You can't fight me. You can't buy your way out of it, with those dollars which you're able to make and I'm not. There's no profit you can offer me—I'm devoid of greed. I'm not paid by the bureaucrats for doing this—I am doing it without gain. Without gain. Do you understand me?"
"Yes."
"Then no further explanations are necessary, only the reminder that all the factual evidence—hotel registers, jewelry bills and stuff like that—is still in the possession of the right persons and will be broadcast on every radio program tomorrow, unless you appear on one radio program tonight. Is this clear?"
"Yes."
"Now what is your answer?" She saw the luminous scholar-eyes looking at her, and suddenly she felt as if too much of her were seen and as if she were not seen at all.
"I am glad that you have told me," said Dagny. "I will appear on Bertram Scudder's broadcast tonight."

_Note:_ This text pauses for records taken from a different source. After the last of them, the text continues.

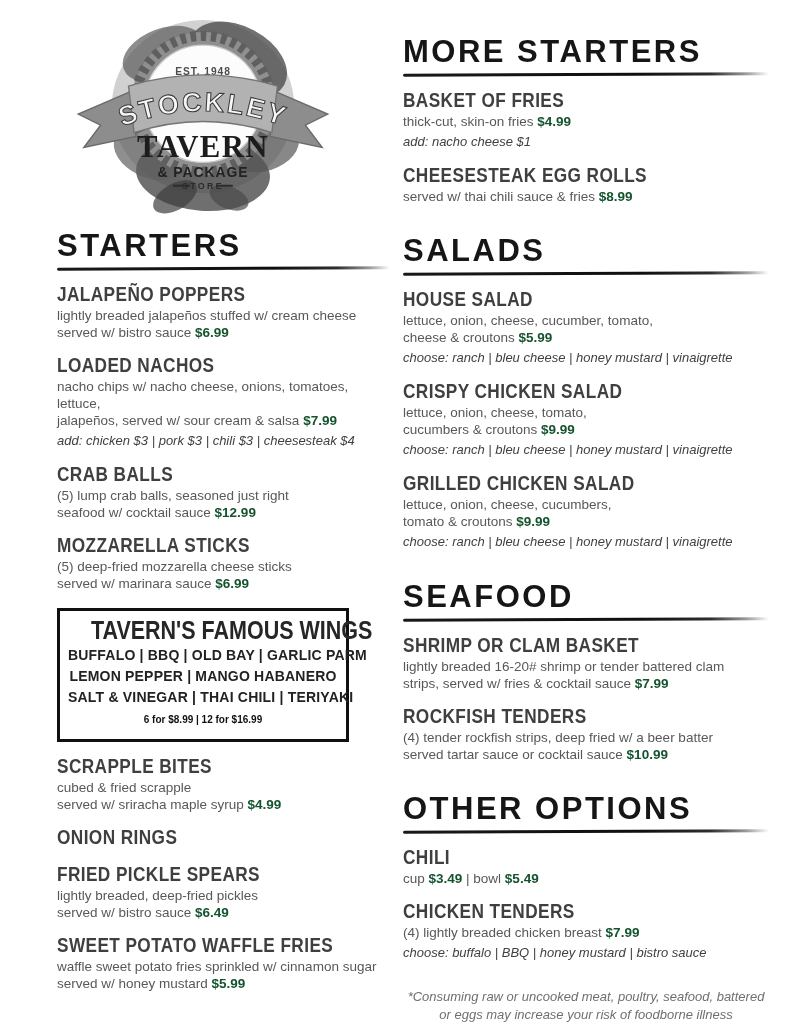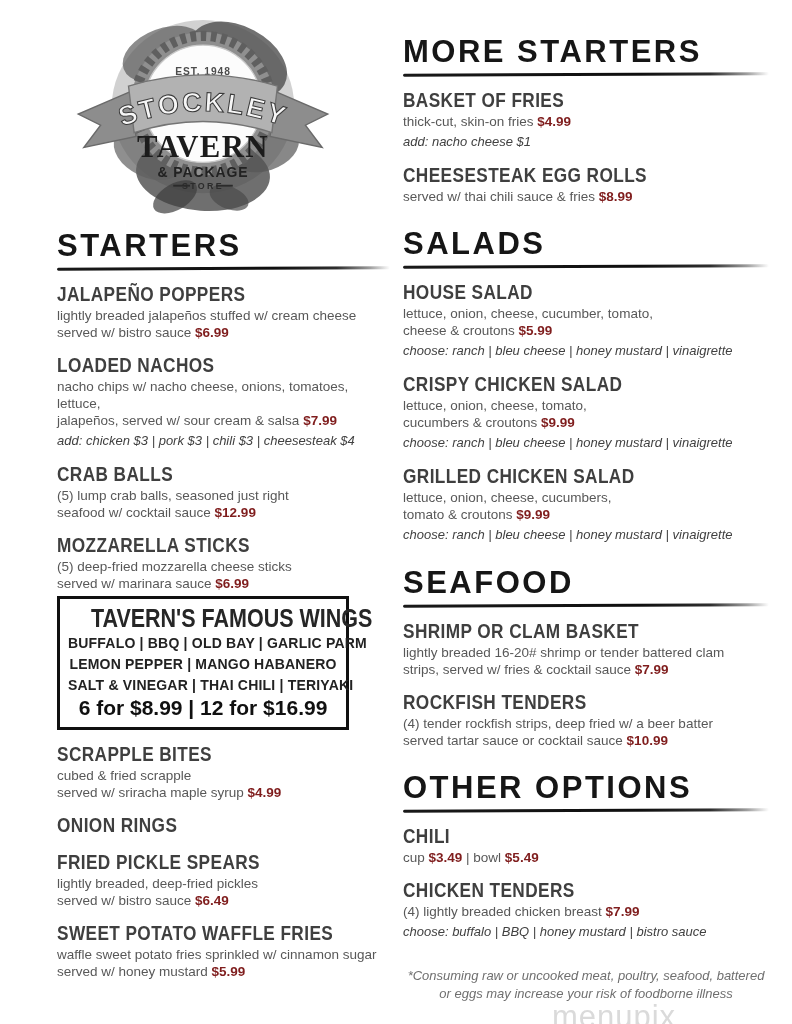--- a/index.html
+++ b/index.html
@@ -12,21 +12,21 @@
     font-family: "Liberation Sans", sans-serif;
     overflow: hidden;
     color: #333;
   }
   .col-left  { position: absolute; left: 57px;  top: 6px;  width: 333px; }
   .col-right { position: absolute; left: 403px; top: 34px; width: 366px; }
 
   .logo-wrap { width: 280px; margin: 0 0 2px 6px; }
 
   .menu-section { margin-top: 0; }
-  .menu-section + .menu-section { margin-top: 21px; }
+  .menu-section + .menu-section { margin-top: 28px; }
 
   .section-title {
     margin: 0;
     font-family: Liberation Sans, sans-serif;
     font-weight: bold;
     font-size: 31px;
     line-height: 36px;
     letter-spacing: 2.5px;
     color: #161616;
     white-space: nowrap;
@@ -49,32 +49,32 @@
     line-height: 23px;
     font-weight: 800;
     letter-spacing: 0.5px;
     color: #3f3f3f;
     white-space: nowrap;
     transform: scaleX(0.82);
     transform-origin: left center;
     text-shadow: 0.4px 0.4px 0 rgba(255,255,255,.55);
   }
   .desc-line { font-size: 13.5px; line-height: 17px; color: #585858; }
-  .price { font-weight: bold; color: #7f1d1d; }
+  .price { font-weight: bold; color: #14532d; }
   .note {
     margin-top: 3px;
     font-size: 13px;
     line-height: 18px;
     font-style: italic;
     color: #414141;
   }
 
   .wings-box {
     width: 292px;
-    margin: 4px 0 5px 0;
+    margin: 16px 0 5px 0;
     border: 3px solid #101010;
     padding: 5px 8px 9px;
     text-align: center;
   }
   .wings-title {
     display: inline-block;
     font-size: 25px;
     line-height: 29px;
     font-weight: 800;
     color: #262626;
@@ -85,21 +85,21 @@
   .wings-flavors {
     font-size: 14px;
     line-height: 21px;
     font-weight: 600;
     letter-spacing: 0.2px;
     color: #222222;
     white-space: nowrap;
   }
   .wings-pricing {
     margin-top: 2px;
-    font-size: 21px;
+    font-size: 10px;
     line-height: 20px;
     font-weight: 800;
     color: #101010;
   }
 
   .footer { margin-top: 26px; }
   .disclaimer {
     font-size: 13px;
     line-height: 18px;
     font-style: italic;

There was a beam of white light beating down upon the glittering metal of a microphone—in the center of a glass cage imprisoning her with Bertram Scudder. The spark of glitter were greenish-blue; the microphone was made of Rearden Metal.
Above them, beyond a sheet of glass, she could distinguish a booth with two rows of faces looking down at her: the lax, anxious face of James Taggart, with Lillian Rearden beside him, her hand resting reassuringly on his arm—a man who had arrived by plane from Washington and had been introduced to her as Chick Morrison—and a group of young men from his staff, who talked about percentage curves of intellectual influence and acted like motorcycle cops.